Challenges around RIIO2
In RIIO2 Ofgem aims to address its concern that the regulated networks sector is earning too much and delivering too little. It is fiercely focused on dealing with this problem but that brings a real risk that it will hold back the progress of the energy transition. That means there are a number of aspects of the RIIO2 decision that will require careful fine tuning to avoid unwelcome side effects.
The first of these is the level of outperformance required to earn the expected returns. While Ofgem's decision includes positive noises on cost of debt and equity, it still represents a substantial drop in returns from today. It comes with few new opportunities and clear risks around increased competition in investment; no rewards for overachievement of output targets; and penalties for companies who have costs removed by Ofgem from their business plans. The level of embedded expectation of companies to deliver efficiency beyond Ofgem's view of an efficient business plan will be critical to how the companies' management react.

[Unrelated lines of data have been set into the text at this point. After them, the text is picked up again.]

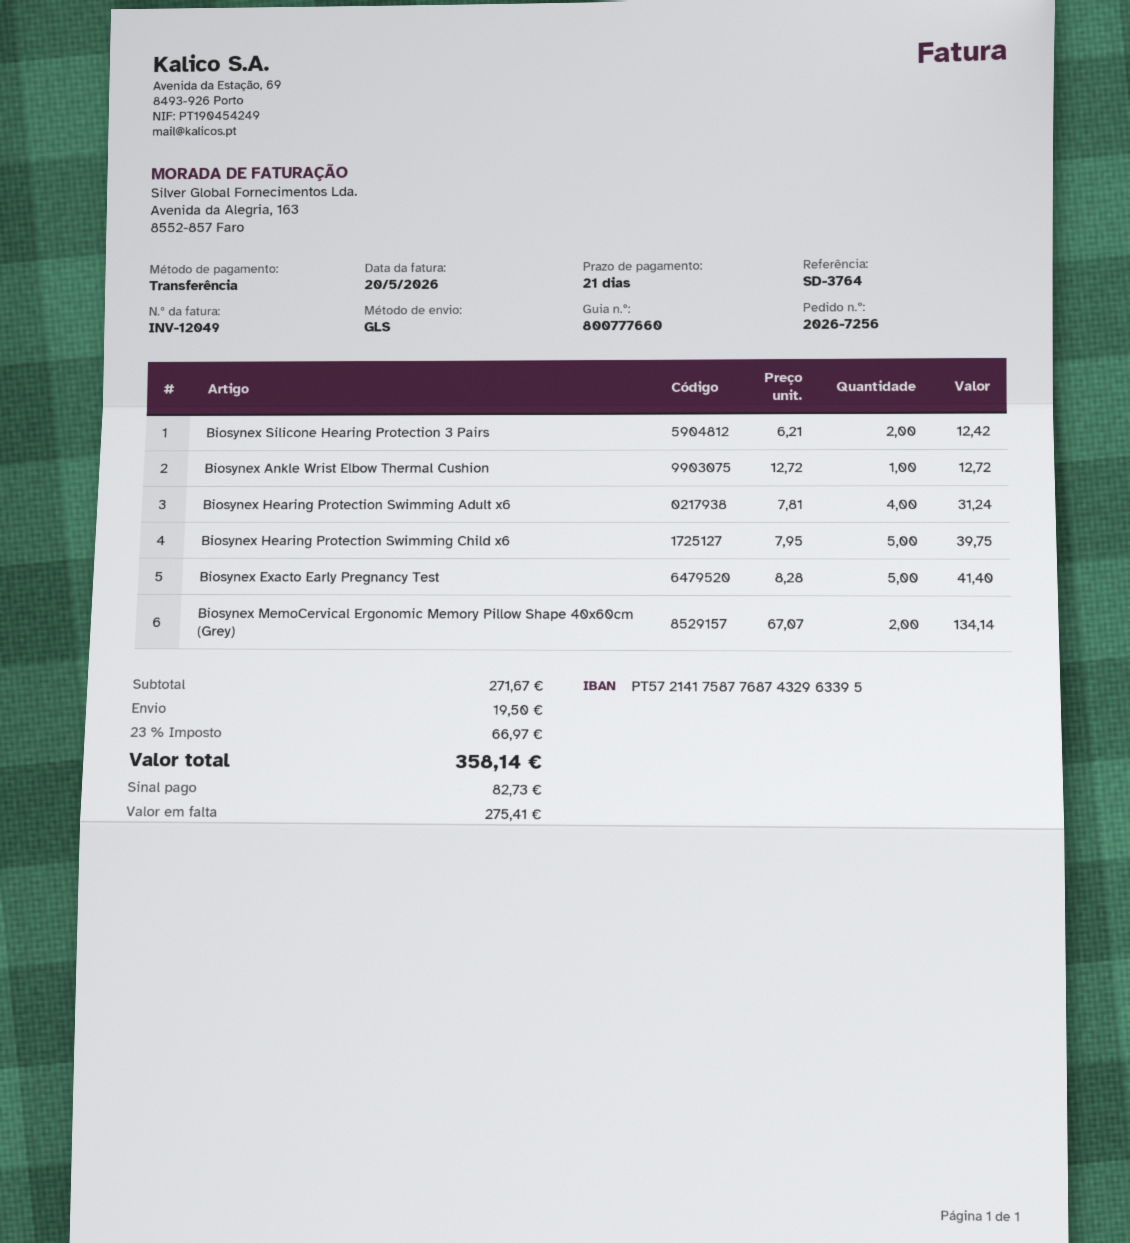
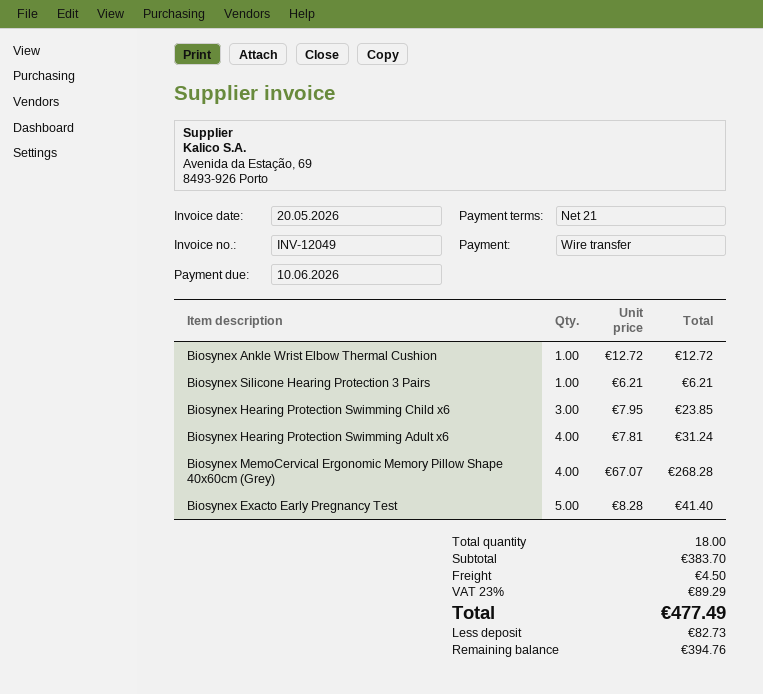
Biosynex Silicone Hearing Protection 3 Pairs: 2 x 6.21 = 12.42 -> 1 x 6.21 = 6.21
Biosynex Hearing Protection Swimming Child x6: 5 x 7.95 = 39.75 -> 3 x 7.95 = 23.85
Biosynex MemoCervical Ergonomic Memory Pillow Shape 40x60cm (Grey): 2 x 67.07 = 134.14 -> 4 x 67.07 = 268.28
subtotal: 271.67 -> 383.70
shipping: 19.50 -> 4.50
tax: 23% = 66.97 -> 23% = 89.29
total: 358.14 -> 477.49
balance: 275.41 -> 394.76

Ofgem's decisions around the level of overall stretch will strongly influence the inherent incentives and capacity of organisations to support the transformation of the industry and sustain a resilient energy future. Getting this wrong may end up with management effort focused on short-term delivery of outperformance to meet shareholder expectations, leaving someone else to think about the longer-term transition.

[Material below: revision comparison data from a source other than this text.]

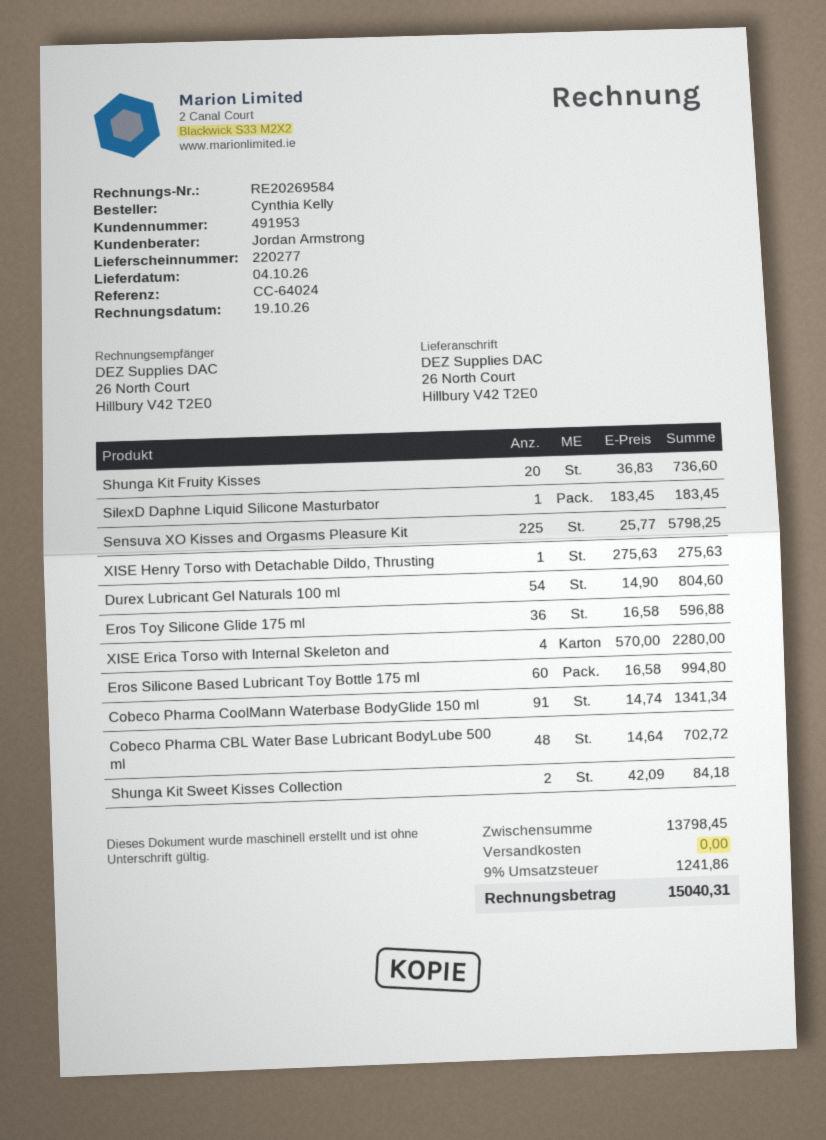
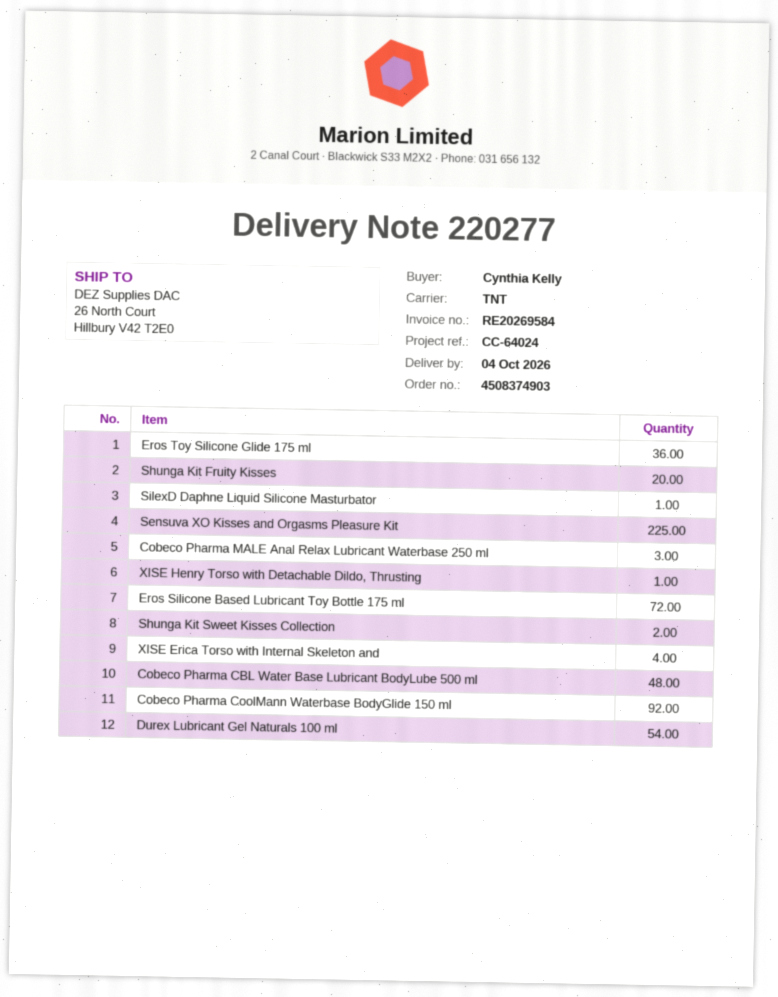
Eros Silicone Based Lubricant Toy Bottle 175 ml: 60 -> 72
Cobeco Pharma CoolMann Waterbase BodyGlide 150 ml: 91 -> 92
Cobeco Pharma MALE Anal Relax Lubricant Waterbase 250 ml: none -> 3

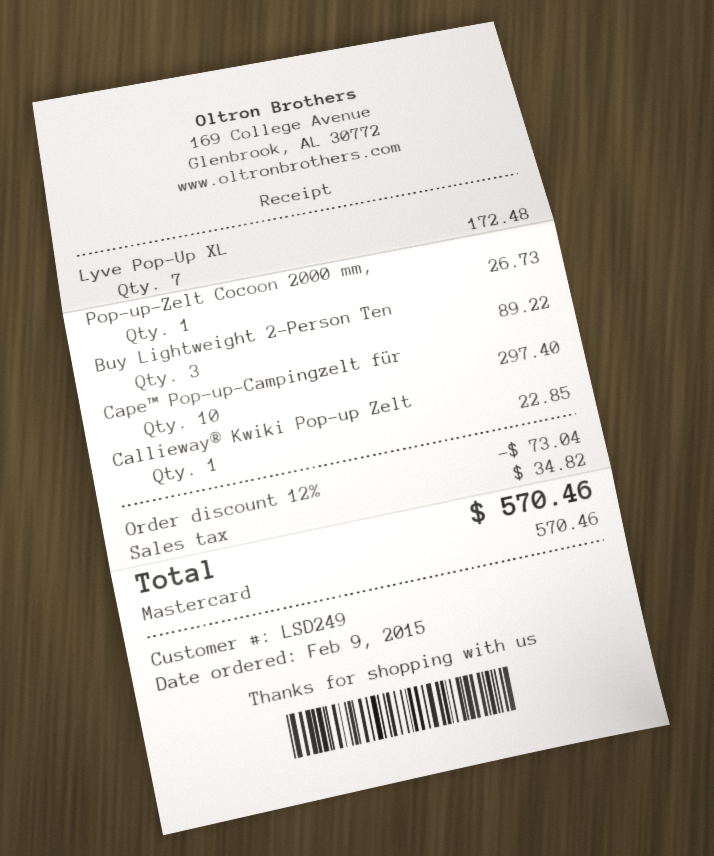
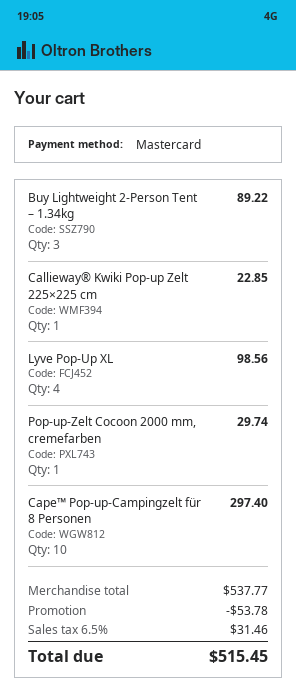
Lyve Pop-Up XL: 7 for 172.48 -> 4 for 98.56
Pop-up-Zelt Cocoon 2000 mm,: 1 for 26.73 -> 1 for 29.74
discount: 73.04 -> 53.78
tax: 34.82 -> 31.46
total: 570.46 -> 515.45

The second area of concern is around declining company autonomy. Like Ofwat with its common performance commitments and focus on long term resilience measures, Ofgem appears to be moving away from trusting the industry to reinvest to deliver the energy transition for customers. Instead it is taking a more directive approach to how, where and when investments are made. It will not reward overachievement in targets; and will penalise those who fail to deliver under its new Consumer Value Proposition. During RIIO1 companies have been deploying resources to create greater agility to deal with the increasing uncertainty due to technological advances, changing consumer behaviour and calls for quicker action on climate change. If Ofgem brings in a stricter and more structured regulatory framework it risks slowing progress in these areas as investments are delayed by the need for the regulator to assess and approve investments.

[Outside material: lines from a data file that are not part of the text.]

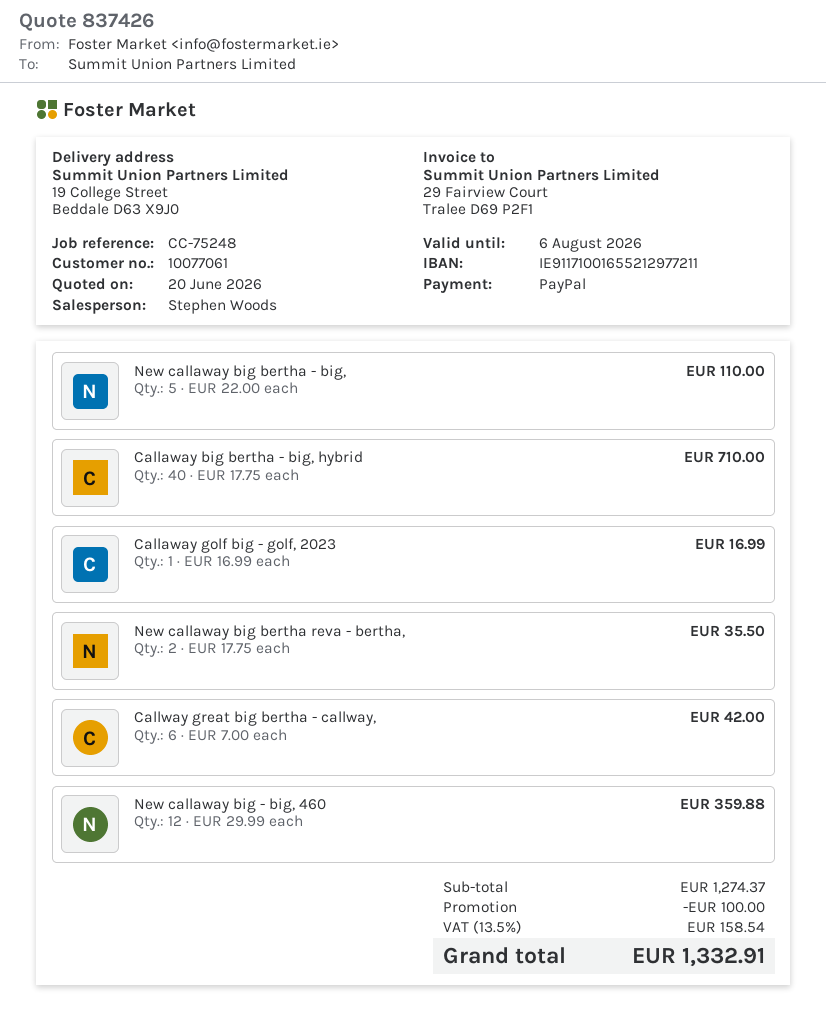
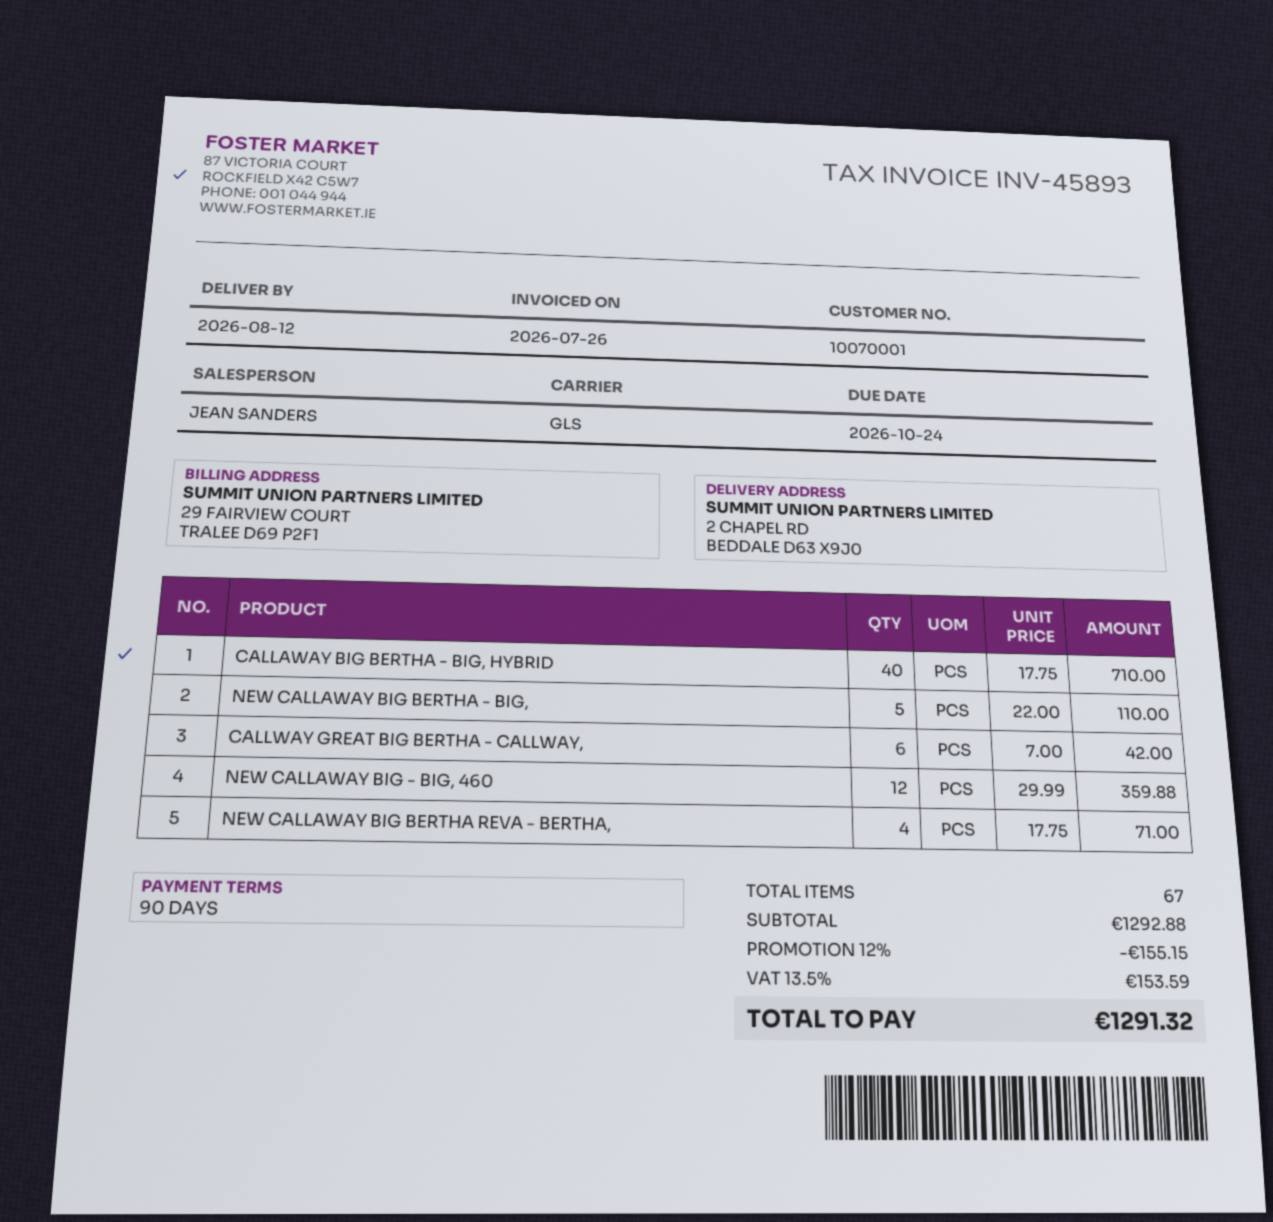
customer number: 10077061 -> 10070001
sales rep: Stephen Woods -> JEAN SANDERS
ship to: 19 College Street, Beddale D63 X9J0 -> 2 CHAPEL RD, BEDDALE D63 X9J0
Callaway golf big - golf, 2023: 1 x 16.99 = 16.99 -> none
New callaway big bertha reva - bertha,: 2 x 17.75 = 35.50 -> 4 x 17.75 = 71.00
subtotal: 1274.37 -> 1292.88
discount: 100.00 -> 155.15
tax: 13.5% = 158.54 -> 13.5% = 153.59
total: 1332.91 -> 1291.32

Ofgem's proposals have made a clear separation between incentivising strategic innovation and day-to-day innovation. A new innovation funding pot will be created to replace the existing Network Innovation Competition to encourage answers to the huge challenges of decarbonisation, EV rollout and distributed generation. However, with no separate funding for day-to-day innovation, the lowest ever capital rate for energy network companies and a costs incentive framework that rewards certainty Ofgem may see a decline in willingness to take on the risk of innovation. With less certainty in rewards for companies through the Consumer Value Proposition, it may well make them less innovative in the short term rather than more.
Ofgem's proposed whole system approach places far greater emphasis on collaboration and coordination. It has decided not to progress with the information sharing incentive outlined in December's consultation document and now states that greater coordination and information sharing should be considered business as usual. Whilst network companies will have a reason to consider whole system benefits through the Business Plan Incentive, there is no direct incentive to collaborate with each other on a much greater level. They have also been encouraged to propose solutions which incorporate options from, and benefits to, the broader whole system as part of this approach. This could result in a company suggesting a project in its plan but Ofgem moving it, and the associated investment, to another business on costs grounds, with the original proposer receiving no direct benefit. Adopting the broader definition of whole system means Ofgem needs to design the detailed mechanisms to avoid a four-way sector fight for investment; which could otherwise prove a distraction from actually delivering the energy transition.
The regulator's challenge will be to get the balance right across these four areas to ensure that the industry's proactive and enthusiastic approach to the energy transition is not stifled and that all those involved have the right incentives to meet the challenges of the Government's Net Zero commitments.
This article first appeared in Network.